New Rules in MLB in 2023

After listening to a week’s worth of games and watching a few, I wanted to give my initial take on the new rules. Of course, it’s not just new rules this year, it’s also a new scheduling system that I have heard a lot about, but that’s a different post. For now, I’m just going to focus on the rules.

The big thing this year is the pitch clock, but I actually want to address the new bases first. These have mostly been an afterthought, because on the face of it, they don’t really change much. I can see on TV that they are bigger, and yeah, sure that means the distances are a little reduced. Maybe that means more steals or infield hits (although the distance is shorter for the throws too) or whatever. But I doubt that’ll be noticeable. The reason I am starting with these is that I am really hoping the new bases help with the one place MLB need to change the rules and didn’t: the slow-motion replays of runners coming off the bag for a split second. This has been one of the most frustrating things about the sport in the last few years, mostly because every umpire interprets ‘clear and convincing’ differently and you could have the same play called two different ways on successive days. But this is also one of the few places where I think the application of the letter of the rule is actually contrary to the spirit of the rule. There’s nothing that a runner can do differently or better to stay on the bag—an impact at that speed is going to jostle the runner no matter what—and I’ve never thought it was fair to punish them for being subject to the laws of physics. The flip side of that is that no one (that I know of) wants runners being able to gratuitously overslide with no consequence. Ideally a rule change here would just restore the previous status quo. This probably reads like a bit of a digression, but it’s relevant because I really don’t know how the bigger bases will impact this, if at all. But there’s a reasonable chance that by giving runners a bigger target they have more chance to keep contact during the impact or more room to make it harder for a fielder to keep the tag on.
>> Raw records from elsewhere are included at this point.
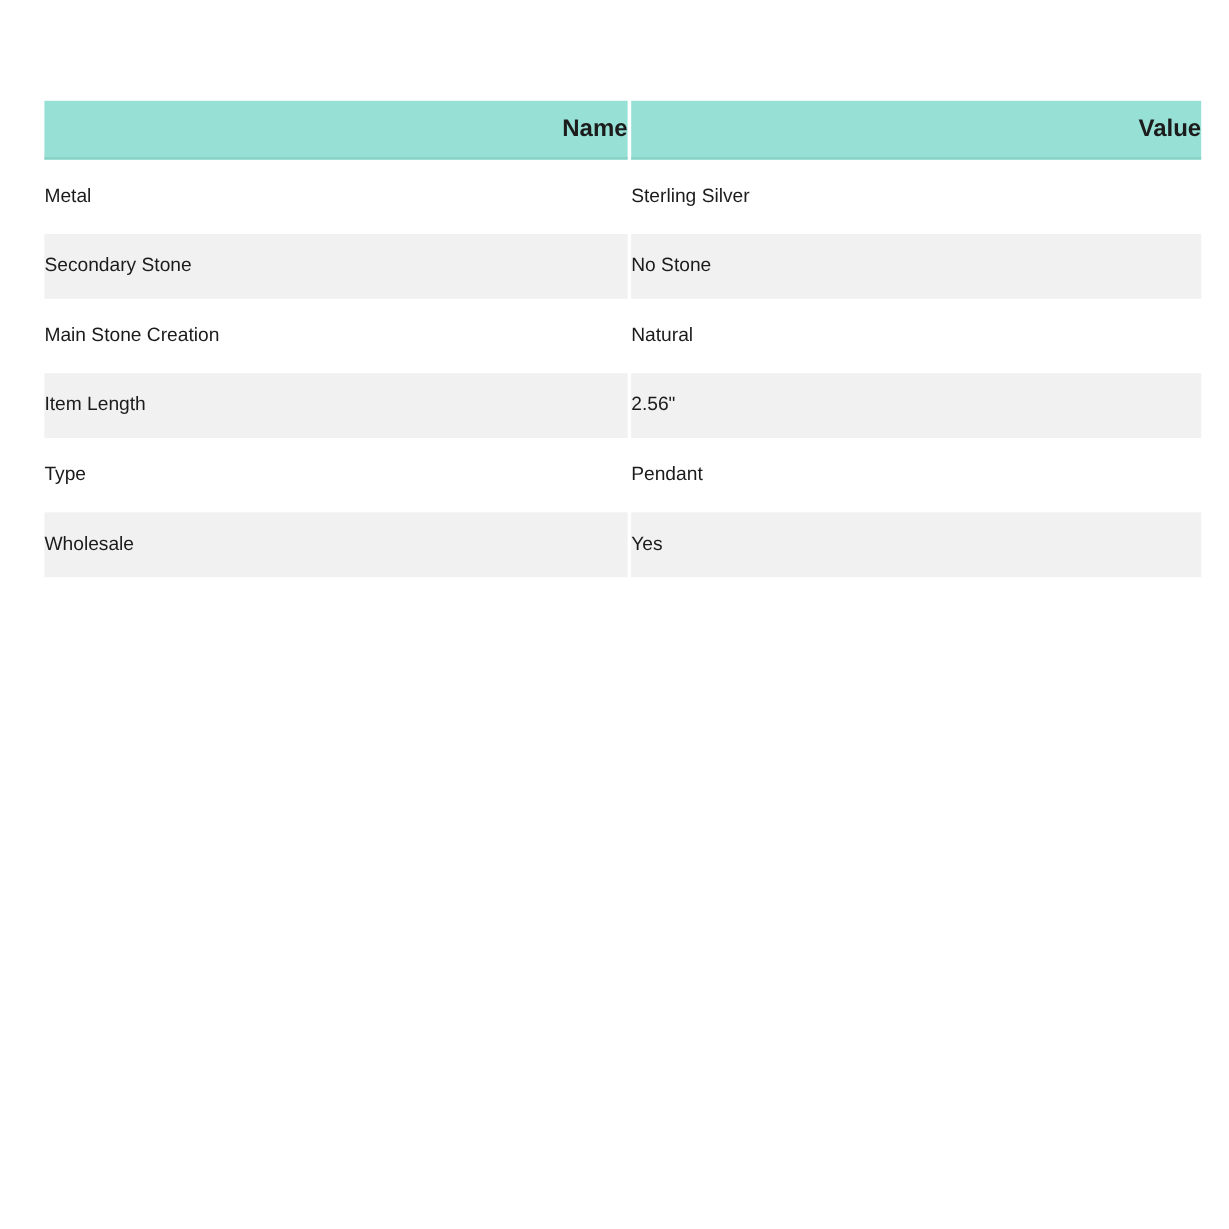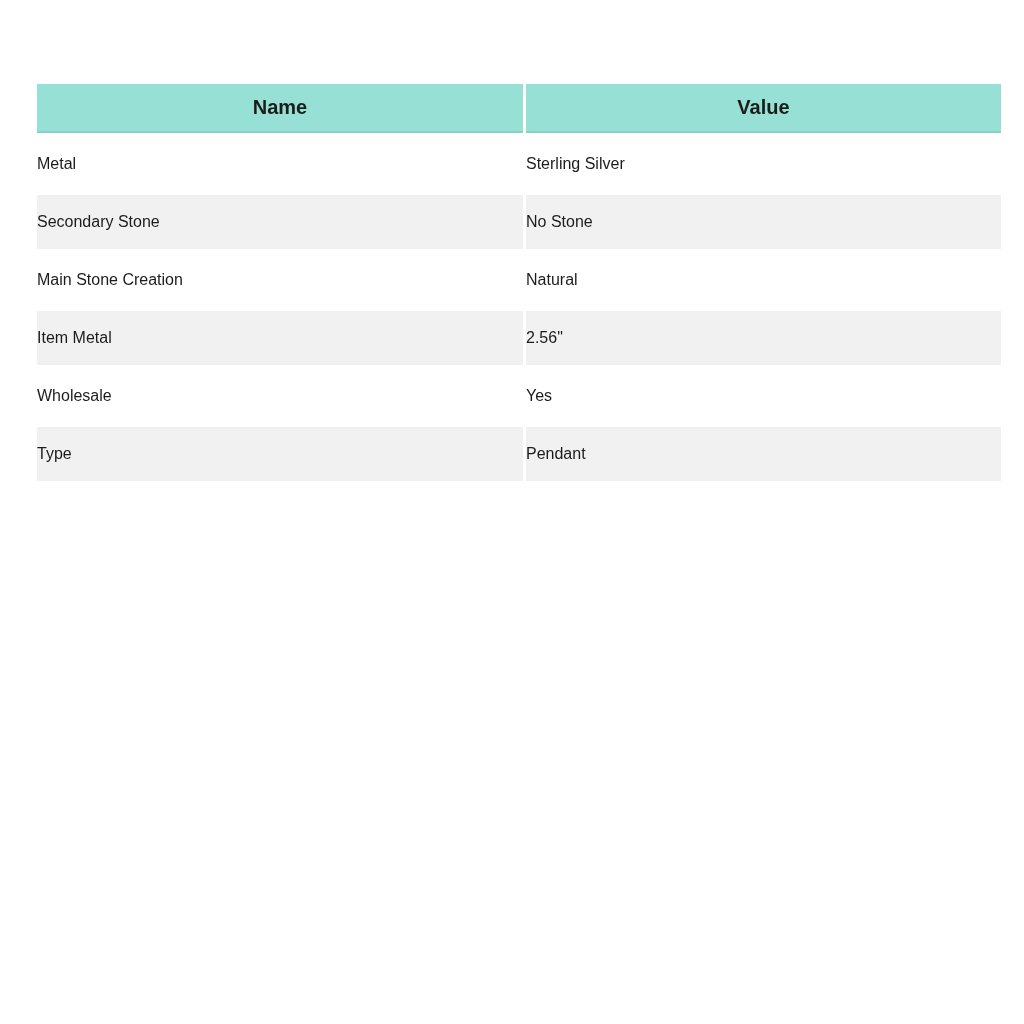"Name" table.attributes th { text-align: center -> right }
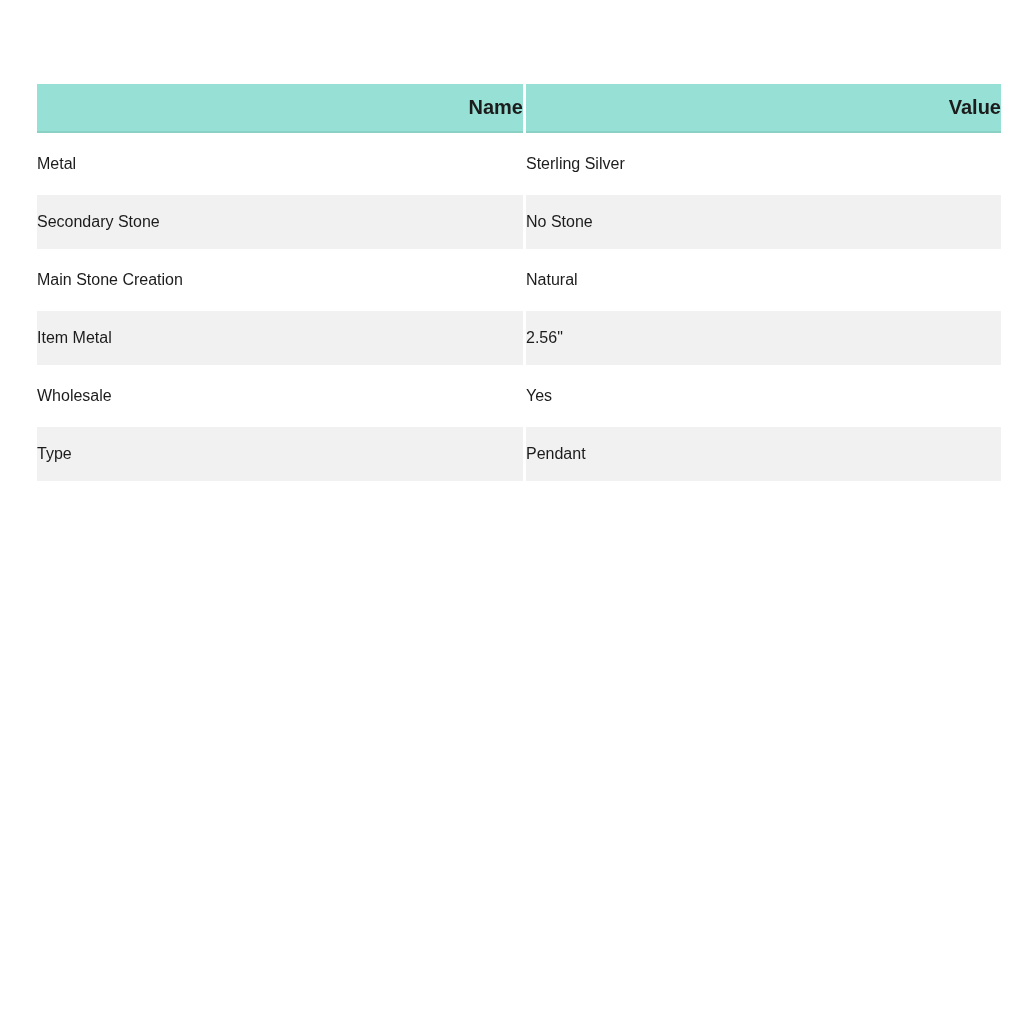"Item Metal" td.col-name { text: Metal -> Length }
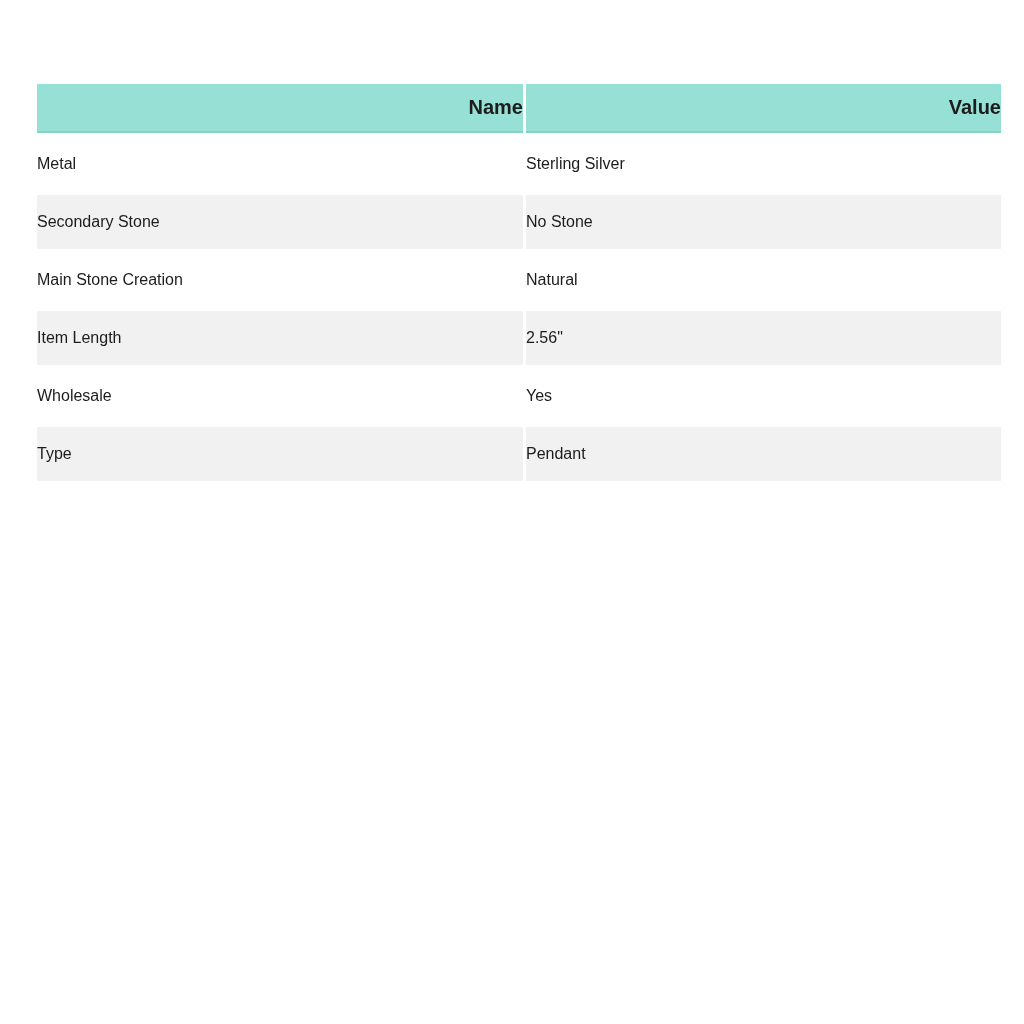"Wholesale" tr { order: before "Type" -> after "Type" }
It’s not a perfect solution—to be fair, I don’t think there is one*—but maybe this will help.

*The best idea I’ve had so far is simply to make that aspect of the play off limits for review. If the umpire can see the runner come off the base in real time, fine. But if the effect is so small that it takes replay, then there’s probably nothing the runner could do and it should not be reviewed.

Okay, so the big noticeable changes this year: Firstly the pitch clock, of course. Most people who follow me on Twitter will know I have been in favour of this for years, because watching some relievers pitch is just painful. But there are some aspects to it that are probably necessary for the concept to work that do introduce some unfortunate wrinkles. The basic premise—that the pitcher has 15 seconds with no one on and 20 seconds with runners on, and the hitter must be ready with eight seconds remaining—is great. It’ll cut down on relievers taking forever and it’ll cut down on hitters faffing about with their gloves between every single pitch. But with this comes the stipulations that the pitcher can only step off the rubber twice without recording an out and the hitter can only call time once. I understand the necessity of this, otherwise players could completely circumvent the rules at will. But the limits on stepping off the rubber and throwing over might have some huge knock-on effects. The onus is mostly on the pitcher to control the running game, and for all the talk about the larger bases being an incentive to steal, taking the threat of throwing over away from the pitchers will do a lot more. (Even as I write this I watched a player steal third almost unopposed because the pitcher wasn’t doing anything to hold him on.) MLB wants to increase stolen bases, so they probably see that more as a feature than a bug, but I am a little less convinced. Stolen bases are fun, but partly because of the difficulty and risk. Diminishing the pitcher’s ability to control the running game felt before the start of games like tilting the scales too much, and maybe it will be, but it’s been okay so far. Though the first dozen or so games I’ve watched or listened to, I only think it’s been relevant once or twice. I definitely think the pitch clock overall is a net positive, and certainly when I was planning an outing with some friends of mine who are more casual fans it was a selling point that a Saturday game starting at six would probably be over by nine.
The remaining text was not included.